Zydus Cadila’s vaccine, developed in partnership with the Department of Biotechnology, is the second home-grown shot to get emergency authorisation
AMN / WEB DESK
India’s drug regulator DCGI today approved Zydus Cadila’s three-dose COVID-19 DNA vaccine for emergency use in adults and children aged 12 years and above, bringing in the sixth vaccine authorised for use in the country.
The company said it plans to manufacture 100 million to 120 million doses of ZyCoV-D annually and has started to stockpile the vaccine.
Zydus Cadila has received approval for Emergency Use Authorization from the Drug Controller General of India for ZyCoV-D vaccine. Ministry of Science and Technology in a statement said that it is the world’s first and India’s indigenously developed DNA-based vaccine for COVID-19 to be administered in humans including children and adults 12 years and above.

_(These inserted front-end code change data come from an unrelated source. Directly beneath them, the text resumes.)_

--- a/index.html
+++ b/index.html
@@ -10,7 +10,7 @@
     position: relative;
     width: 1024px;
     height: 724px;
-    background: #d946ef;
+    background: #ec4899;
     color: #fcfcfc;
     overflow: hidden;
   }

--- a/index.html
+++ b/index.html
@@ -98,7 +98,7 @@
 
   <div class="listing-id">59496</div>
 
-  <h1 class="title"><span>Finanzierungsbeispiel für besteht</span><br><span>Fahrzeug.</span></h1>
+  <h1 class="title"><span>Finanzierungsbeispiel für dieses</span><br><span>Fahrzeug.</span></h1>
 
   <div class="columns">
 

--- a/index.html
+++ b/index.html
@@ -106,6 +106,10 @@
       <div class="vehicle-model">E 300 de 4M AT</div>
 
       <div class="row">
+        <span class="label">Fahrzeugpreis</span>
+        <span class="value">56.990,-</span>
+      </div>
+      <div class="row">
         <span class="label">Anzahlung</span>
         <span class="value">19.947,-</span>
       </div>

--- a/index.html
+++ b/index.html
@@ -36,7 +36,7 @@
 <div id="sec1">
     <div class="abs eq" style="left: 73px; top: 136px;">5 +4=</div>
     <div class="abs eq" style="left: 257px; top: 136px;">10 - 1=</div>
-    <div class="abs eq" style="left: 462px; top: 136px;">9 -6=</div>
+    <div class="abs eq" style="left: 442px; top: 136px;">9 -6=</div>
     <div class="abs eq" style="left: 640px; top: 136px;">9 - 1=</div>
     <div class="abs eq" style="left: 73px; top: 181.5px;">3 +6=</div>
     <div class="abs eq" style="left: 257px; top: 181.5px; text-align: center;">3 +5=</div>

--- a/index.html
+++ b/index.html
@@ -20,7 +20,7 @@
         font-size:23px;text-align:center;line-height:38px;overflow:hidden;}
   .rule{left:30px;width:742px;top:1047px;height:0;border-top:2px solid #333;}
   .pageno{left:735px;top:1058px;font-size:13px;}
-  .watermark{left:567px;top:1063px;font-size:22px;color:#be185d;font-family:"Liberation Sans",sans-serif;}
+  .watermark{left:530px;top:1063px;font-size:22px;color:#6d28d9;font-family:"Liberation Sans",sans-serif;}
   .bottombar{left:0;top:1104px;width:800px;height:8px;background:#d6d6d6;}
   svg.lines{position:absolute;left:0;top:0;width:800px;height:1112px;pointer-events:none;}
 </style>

It has been developed in partnership with the Department of Biotechnology under the Mission COVID Suraksha and implemented by Biotechnology Industry Research Assistance Council, BIRAC. This three-dose vaccine, when injected produces the spike protein of the SARS-CoV-2 virus and elicits an immune response, which plays a vital role in protection from disease as well as viral clearance. The plug-and-play technology on which the plasmid DNA platform is based can be easily adapted to deal with mutations in the virus, such as those already occurring.
The Ministry said, interim results from Phase-3 Clinical Trials, in over 28 thousand volunteers, showed primary efficacy of 66.6 per cent for symptomatic RT-PCR positive cases. This has been the largest vaccine trial so far in India for COVID-19. This vaccine had already exhibited robust immunogenicity and tolerability and safety profile in the adaptive Phase I and 2 clinical trials carried out earlier. Both the Phase I, 2 and 3 clinical trials have been monitored by an independent Data Safety Monitoring Board.